III – Univariate statistics

Coefficient of determination, R2

The following is the fraction of the variance explained by the part of the model determined by the contrast. It applies to mean-centered data and design, i.e., \tilde{\mathbf{y}}=\mathbf{y}-\bar{y} and \tilde{\mathbf{M}}=\mathbf{M}-\bar{\mathbf{m}}.

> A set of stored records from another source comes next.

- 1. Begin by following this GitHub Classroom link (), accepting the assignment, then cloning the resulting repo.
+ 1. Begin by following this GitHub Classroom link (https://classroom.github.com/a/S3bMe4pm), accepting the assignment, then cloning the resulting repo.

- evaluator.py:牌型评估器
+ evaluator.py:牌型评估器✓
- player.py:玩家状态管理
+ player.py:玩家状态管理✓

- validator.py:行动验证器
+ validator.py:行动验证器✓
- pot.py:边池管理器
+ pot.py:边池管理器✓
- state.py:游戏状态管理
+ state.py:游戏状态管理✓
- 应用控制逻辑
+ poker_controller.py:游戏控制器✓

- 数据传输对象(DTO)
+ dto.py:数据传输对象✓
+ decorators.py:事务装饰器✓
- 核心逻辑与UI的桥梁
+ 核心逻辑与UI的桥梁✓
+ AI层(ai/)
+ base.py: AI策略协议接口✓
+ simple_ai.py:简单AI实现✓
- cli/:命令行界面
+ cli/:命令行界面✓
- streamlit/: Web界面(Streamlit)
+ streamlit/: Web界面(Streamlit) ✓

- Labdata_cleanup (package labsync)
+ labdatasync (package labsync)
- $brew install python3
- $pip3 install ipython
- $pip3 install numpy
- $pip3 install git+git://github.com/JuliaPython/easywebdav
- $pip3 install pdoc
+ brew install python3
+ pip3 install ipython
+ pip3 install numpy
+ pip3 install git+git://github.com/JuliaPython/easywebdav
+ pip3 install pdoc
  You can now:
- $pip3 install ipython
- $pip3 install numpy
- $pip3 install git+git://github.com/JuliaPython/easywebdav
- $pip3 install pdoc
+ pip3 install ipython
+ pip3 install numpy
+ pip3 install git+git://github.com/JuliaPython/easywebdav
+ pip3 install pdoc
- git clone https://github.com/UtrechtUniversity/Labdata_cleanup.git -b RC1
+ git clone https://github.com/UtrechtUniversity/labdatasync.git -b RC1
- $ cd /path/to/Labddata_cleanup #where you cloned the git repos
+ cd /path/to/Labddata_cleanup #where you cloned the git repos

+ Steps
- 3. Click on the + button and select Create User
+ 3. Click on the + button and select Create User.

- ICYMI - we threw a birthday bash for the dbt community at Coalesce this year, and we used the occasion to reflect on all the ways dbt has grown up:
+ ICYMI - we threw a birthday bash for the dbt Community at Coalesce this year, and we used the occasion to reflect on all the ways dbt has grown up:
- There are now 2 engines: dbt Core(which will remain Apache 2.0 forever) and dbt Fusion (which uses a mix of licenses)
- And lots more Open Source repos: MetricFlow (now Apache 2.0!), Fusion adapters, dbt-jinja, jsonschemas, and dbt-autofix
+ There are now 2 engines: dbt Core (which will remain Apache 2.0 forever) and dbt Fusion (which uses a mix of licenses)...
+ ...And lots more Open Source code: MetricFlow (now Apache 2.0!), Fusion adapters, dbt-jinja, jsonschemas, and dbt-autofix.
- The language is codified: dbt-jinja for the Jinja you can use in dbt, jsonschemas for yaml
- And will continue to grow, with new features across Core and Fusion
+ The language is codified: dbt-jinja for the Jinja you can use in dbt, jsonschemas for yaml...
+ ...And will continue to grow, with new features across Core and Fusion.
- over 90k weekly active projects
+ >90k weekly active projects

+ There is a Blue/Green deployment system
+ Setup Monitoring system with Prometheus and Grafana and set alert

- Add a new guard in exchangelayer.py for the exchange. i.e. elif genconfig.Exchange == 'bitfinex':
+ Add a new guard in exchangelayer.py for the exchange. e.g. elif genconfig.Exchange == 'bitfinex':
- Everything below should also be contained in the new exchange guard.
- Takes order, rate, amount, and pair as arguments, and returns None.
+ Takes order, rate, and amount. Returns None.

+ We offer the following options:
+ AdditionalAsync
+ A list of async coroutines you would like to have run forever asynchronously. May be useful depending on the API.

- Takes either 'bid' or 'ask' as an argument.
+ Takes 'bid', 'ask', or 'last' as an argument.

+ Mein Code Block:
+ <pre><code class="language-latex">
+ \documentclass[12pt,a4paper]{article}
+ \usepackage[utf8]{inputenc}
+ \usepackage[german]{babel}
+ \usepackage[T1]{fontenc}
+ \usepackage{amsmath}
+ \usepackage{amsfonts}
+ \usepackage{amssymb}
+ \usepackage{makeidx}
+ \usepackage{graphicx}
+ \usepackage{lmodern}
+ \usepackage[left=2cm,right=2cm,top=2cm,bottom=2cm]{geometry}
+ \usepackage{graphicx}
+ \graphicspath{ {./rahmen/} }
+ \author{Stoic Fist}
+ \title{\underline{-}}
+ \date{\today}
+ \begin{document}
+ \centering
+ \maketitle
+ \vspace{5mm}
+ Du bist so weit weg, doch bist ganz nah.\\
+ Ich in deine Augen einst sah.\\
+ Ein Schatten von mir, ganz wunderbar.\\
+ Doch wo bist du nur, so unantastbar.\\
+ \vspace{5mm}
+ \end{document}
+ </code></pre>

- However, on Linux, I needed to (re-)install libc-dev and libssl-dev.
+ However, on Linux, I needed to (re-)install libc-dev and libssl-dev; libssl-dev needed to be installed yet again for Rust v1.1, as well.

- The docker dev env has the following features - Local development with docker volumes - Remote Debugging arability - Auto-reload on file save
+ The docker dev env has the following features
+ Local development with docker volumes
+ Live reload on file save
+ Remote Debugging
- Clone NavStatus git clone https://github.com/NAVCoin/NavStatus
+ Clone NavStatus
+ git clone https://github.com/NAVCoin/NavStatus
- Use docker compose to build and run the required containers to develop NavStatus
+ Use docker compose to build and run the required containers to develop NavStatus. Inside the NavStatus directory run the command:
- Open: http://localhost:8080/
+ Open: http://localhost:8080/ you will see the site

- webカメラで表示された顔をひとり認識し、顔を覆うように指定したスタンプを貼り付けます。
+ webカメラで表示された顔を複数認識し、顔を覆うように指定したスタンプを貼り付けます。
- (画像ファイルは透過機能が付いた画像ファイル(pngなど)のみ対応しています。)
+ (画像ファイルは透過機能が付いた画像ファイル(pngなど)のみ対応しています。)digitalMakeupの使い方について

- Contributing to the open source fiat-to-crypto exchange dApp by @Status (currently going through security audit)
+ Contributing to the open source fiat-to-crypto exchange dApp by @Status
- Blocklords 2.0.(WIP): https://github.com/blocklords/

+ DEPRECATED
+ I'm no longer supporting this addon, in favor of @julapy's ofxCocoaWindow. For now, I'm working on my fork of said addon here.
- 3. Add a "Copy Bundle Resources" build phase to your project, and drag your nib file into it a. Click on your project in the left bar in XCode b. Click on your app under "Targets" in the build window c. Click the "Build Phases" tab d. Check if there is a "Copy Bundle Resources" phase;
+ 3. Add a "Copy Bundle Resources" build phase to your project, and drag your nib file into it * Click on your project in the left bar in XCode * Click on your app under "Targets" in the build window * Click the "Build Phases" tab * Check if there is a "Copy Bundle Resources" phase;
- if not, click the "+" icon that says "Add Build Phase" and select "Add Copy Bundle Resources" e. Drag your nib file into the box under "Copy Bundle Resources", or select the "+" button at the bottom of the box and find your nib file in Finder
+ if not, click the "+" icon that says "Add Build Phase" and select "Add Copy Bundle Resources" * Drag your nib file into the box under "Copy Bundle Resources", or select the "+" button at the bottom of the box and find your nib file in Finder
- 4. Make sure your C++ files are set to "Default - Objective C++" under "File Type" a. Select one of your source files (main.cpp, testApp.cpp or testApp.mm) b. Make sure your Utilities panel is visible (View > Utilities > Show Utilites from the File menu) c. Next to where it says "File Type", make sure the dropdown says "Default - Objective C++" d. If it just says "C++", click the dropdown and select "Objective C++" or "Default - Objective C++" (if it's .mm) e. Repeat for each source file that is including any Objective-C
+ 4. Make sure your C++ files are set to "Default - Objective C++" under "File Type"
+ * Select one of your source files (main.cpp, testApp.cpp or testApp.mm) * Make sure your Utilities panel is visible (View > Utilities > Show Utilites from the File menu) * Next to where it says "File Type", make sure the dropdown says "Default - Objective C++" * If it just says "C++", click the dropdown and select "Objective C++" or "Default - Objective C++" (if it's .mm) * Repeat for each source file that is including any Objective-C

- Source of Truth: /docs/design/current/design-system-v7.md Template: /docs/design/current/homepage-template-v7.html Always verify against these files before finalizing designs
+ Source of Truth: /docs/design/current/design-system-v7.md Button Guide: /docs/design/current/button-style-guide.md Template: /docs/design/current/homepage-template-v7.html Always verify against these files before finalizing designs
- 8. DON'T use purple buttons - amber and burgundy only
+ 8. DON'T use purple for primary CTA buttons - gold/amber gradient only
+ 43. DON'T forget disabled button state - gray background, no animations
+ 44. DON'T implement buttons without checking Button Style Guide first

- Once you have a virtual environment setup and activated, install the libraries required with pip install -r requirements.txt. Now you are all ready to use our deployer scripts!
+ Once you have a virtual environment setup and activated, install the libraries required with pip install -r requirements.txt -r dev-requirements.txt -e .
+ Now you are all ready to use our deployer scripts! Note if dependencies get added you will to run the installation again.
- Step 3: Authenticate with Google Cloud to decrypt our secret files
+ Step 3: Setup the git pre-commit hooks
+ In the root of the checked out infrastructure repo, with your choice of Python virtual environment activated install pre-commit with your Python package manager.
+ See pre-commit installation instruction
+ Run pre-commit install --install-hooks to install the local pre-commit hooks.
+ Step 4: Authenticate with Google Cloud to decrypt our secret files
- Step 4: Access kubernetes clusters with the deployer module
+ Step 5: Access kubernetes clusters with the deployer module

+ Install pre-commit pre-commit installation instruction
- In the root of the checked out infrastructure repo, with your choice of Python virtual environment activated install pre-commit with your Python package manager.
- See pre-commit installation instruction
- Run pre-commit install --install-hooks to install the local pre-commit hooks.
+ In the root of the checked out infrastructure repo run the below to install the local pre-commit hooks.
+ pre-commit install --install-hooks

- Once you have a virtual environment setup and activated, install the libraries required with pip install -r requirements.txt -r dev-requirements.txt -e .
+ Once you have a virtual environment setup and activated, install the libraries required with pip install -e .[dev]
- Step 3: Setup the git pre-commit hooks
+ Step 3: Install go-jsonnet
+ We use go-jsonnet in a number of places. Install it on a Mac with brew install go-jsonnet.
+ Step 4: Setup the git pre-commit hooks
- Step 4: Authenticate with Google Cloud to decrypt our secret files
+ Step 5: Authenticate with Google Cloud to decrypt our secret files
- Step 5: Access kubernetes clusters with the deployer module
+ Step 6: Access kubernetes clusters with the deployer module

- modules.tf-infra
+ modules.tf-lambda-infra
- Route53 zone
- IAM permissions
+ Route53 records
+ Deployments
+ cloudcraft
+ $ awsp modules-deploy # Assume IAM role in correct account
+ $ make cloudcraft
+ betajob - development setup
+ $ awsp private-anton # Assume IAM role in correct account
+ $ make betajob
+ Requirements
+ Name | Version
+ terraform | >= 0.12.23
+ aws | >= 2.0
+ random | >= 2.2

R^2 = \dfrac{\boldsymbol{\hat{\psi}}'\mathbf{C} \left(\mathbf{C}'(\tilde{\mathbf{M}}'\tilde{\mathbf{M}})^{-1}\mathbf{C} \right)^{-1} \mathbf{C}'\boldsymbol{\hat{\psi}}}{\tilde{\mathbf{y}}'\tilde{\mathbf{y}}}

Note that the portion of the variance explained by nuisance variables (if any) remains in the denominator. To have these taken into account, consider the squared partial correlation coefficient, or Pillai’s trace with univariate data, both described further down.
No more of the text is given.